== DIRECTIONS ==
All records below must be reproduced exactly, although any pictures they contain are to be omitted.

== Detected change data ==
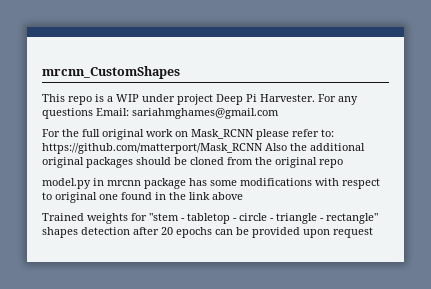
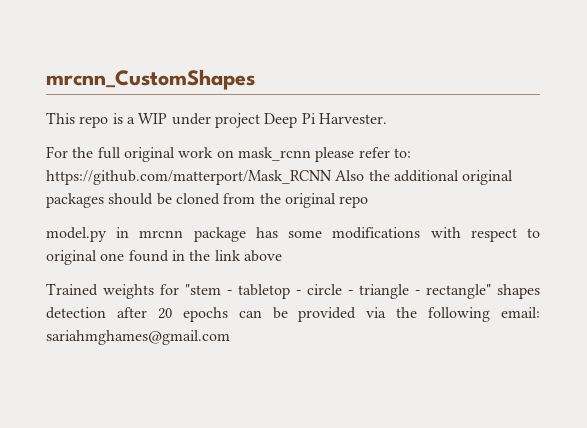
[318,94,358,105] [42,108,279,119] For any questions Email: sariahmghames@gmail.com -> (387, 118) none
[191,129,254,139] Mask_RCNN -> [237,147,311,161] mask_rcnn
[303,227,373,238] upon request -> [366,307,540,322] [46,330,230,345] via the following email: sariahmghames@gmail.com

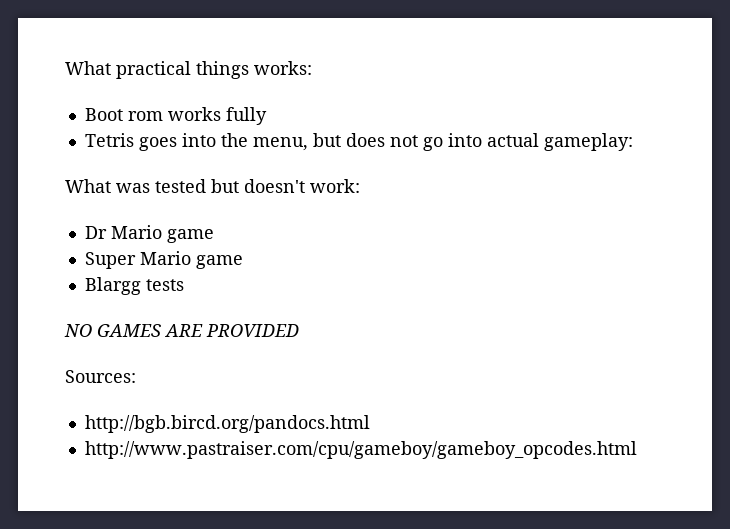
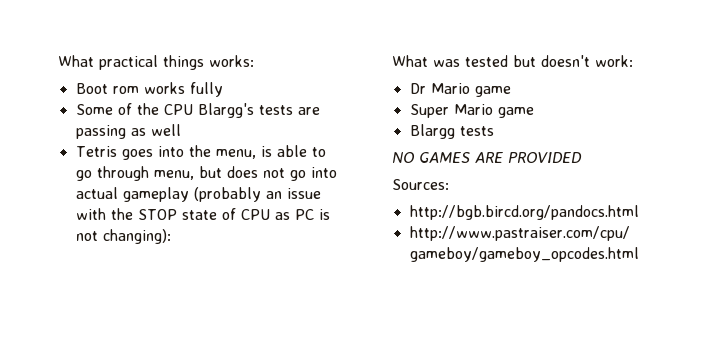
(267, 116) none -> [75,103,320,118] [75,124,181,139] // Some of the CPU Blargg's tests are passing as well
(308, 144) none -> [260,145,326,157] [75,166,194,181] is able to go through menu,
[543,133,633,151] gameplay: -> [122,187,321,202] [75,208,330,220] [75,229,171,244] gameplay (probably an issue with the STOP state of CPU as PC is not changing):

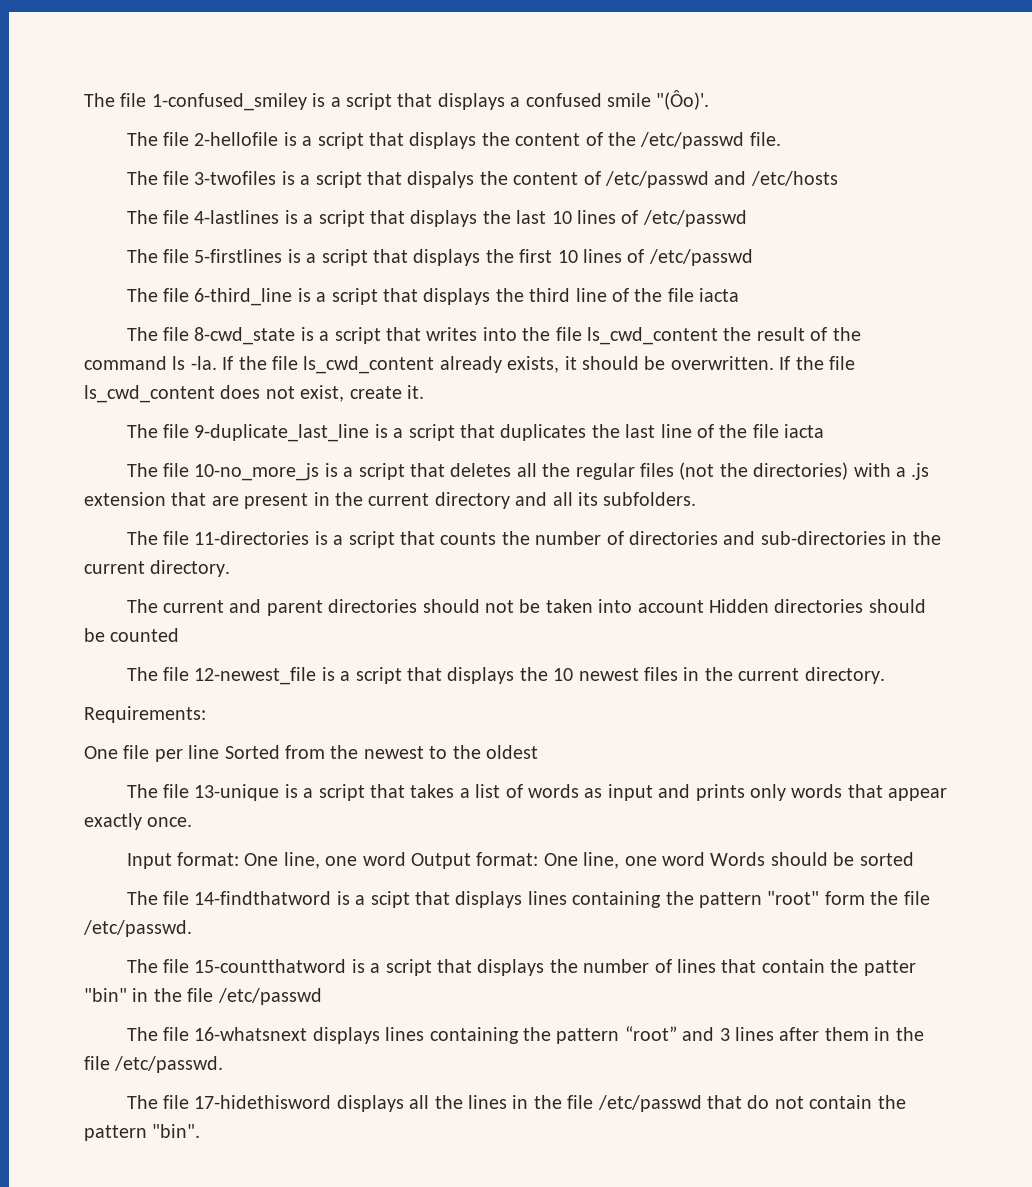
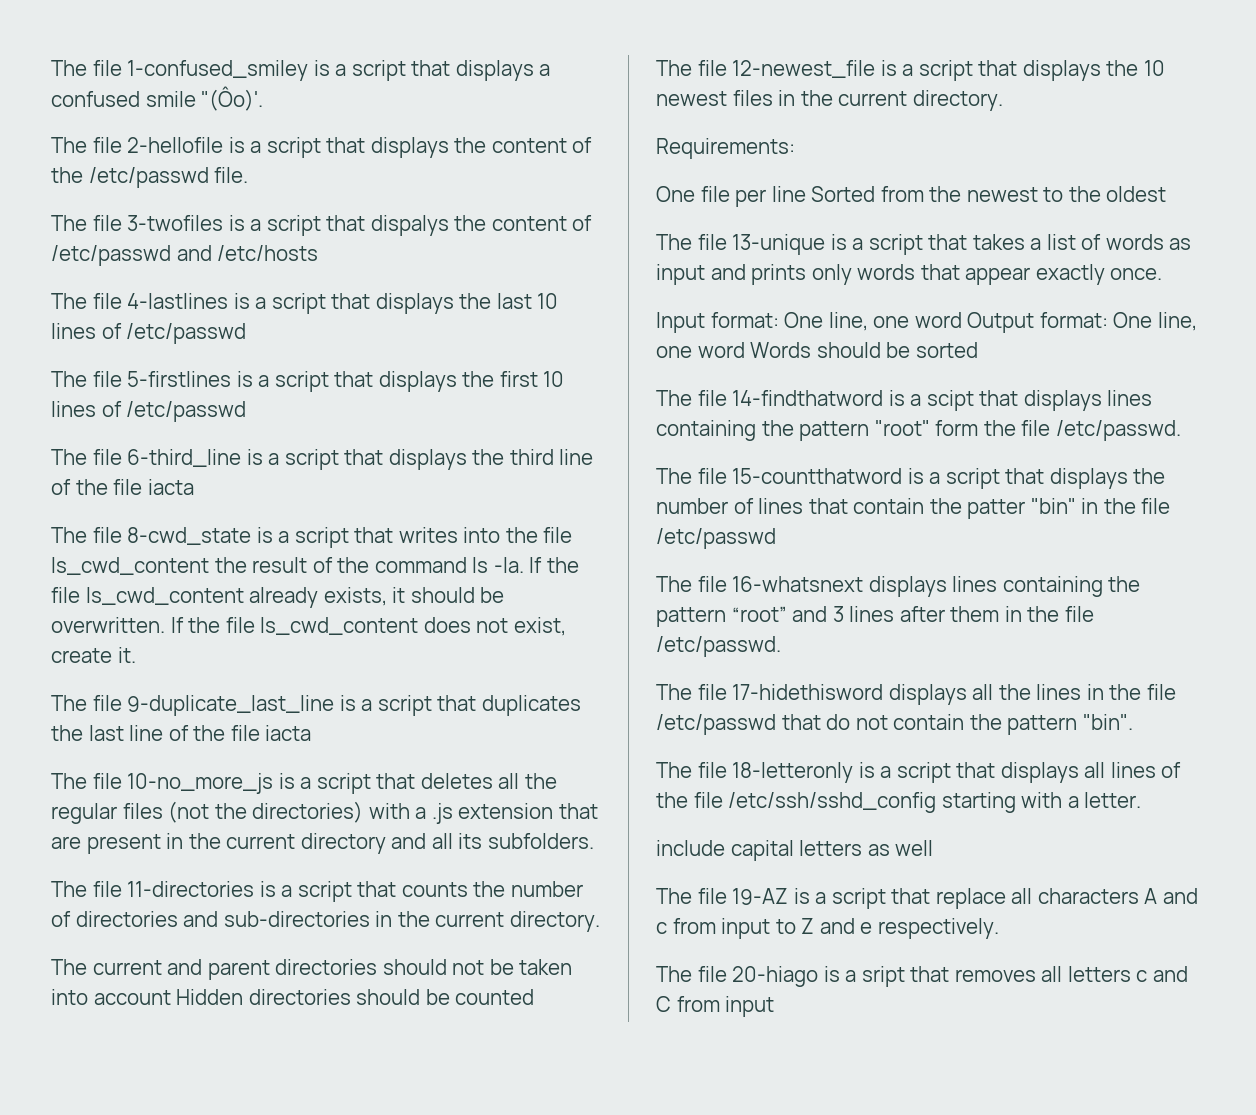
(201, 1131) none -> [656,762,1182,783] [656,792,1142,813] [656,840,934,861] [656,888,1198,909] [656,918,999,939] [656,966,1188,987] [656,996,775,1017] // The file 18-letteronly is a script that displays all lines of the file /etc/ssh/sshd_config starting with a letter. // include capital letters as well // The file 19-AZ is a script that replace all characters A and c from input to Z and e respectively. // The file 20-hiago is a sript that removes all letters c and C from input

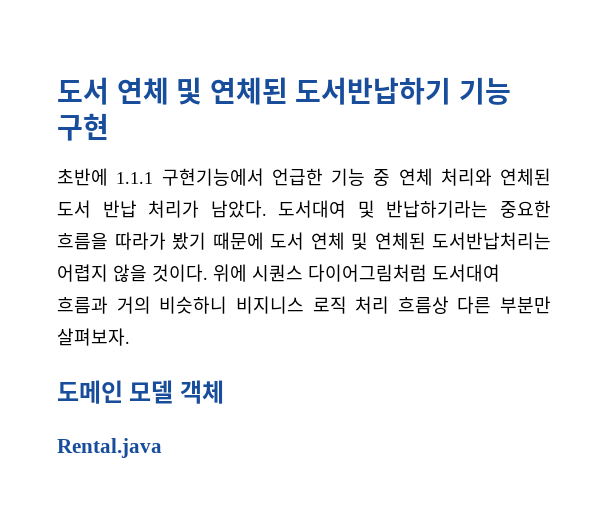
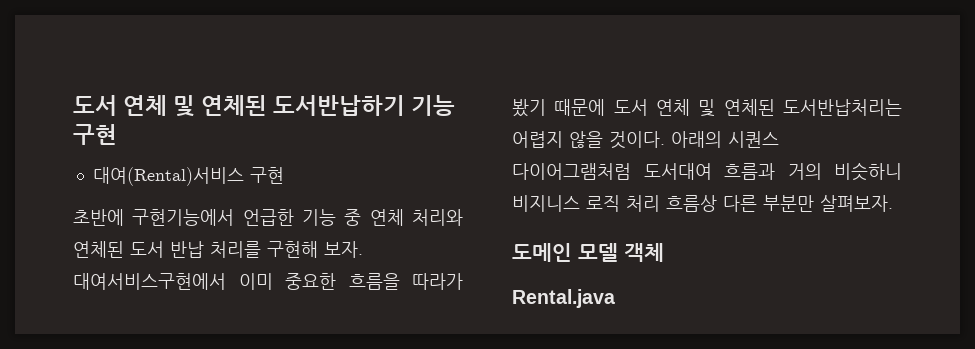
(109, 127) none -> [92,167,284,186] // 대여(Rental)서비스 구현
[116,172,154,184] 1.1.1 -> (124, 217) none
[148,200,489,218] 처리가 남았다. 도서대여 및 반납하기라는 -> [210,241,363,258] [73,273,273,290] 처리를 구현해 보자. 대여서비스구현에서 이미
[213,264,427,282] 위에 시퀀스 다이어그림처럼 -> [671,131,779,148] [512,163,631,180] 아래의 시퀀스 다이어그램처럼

== EXERCISE OUTPUT ==
[318,94,358,105] [42,108,279,119] For any questions Email: sariahmghames@gmail.com -> (387, 118) none
[191,129,254,139] Mask_RCNN -> [237,147,311,161] mask_rcnn
[303,227,373,238] upon request -> [366,307,540,322] [46,330,230,345] via the following email: sariahmghames@gmail.com

(267, 116) none -> [75,103,320,118] [75,124,181,139] // Some of the CPU Blargg's tests are passing as well
(308, 144) none -> [260,145,326,157] [75,166,194,181] is able to go through menu,
[543,133,633,151] gameplay: -> [122,187,321,202] [75,208,330,220] [75,229,171,244] gameplay (probably an issue with the STOP state of CPU as PC is not changing):

(201, 1131) none -> [656,762,1182,783] [656,792,1142,813] [656,840,934,861] [656,888,1198,909] [656,918,999,939] [656,966,1188,987] [656,996,775,1017] // The file 18-letteronly is a script that displays all lines of the file /etc/ssh/sshd_config starting with a letter. // include capital letters as well // The file 19-AZ is a script that replace all characters A and c from input to Z and e respectively. // The file 20-hiago is a sript that removes all letters c and C from input

(109, 127) none -> [92,167,284,186] // 대여(Rental)서비스 구현
[116,172,154,184] 1.1.1 -> (124, 217) none
[148,200,489,218] 처리가 남았다. 도서대여 및 반납하기라는 -> [210,241,363,258] [73,273,273,290] 처리를 구현해 보자. 대여서비스구현에서 이미
[213,264,427,282] 위에 시퀀스 다이어그림처럼 -> [671,131,779,148] [512,163,631,180] 아래의 시퀀스 다이어그램처럼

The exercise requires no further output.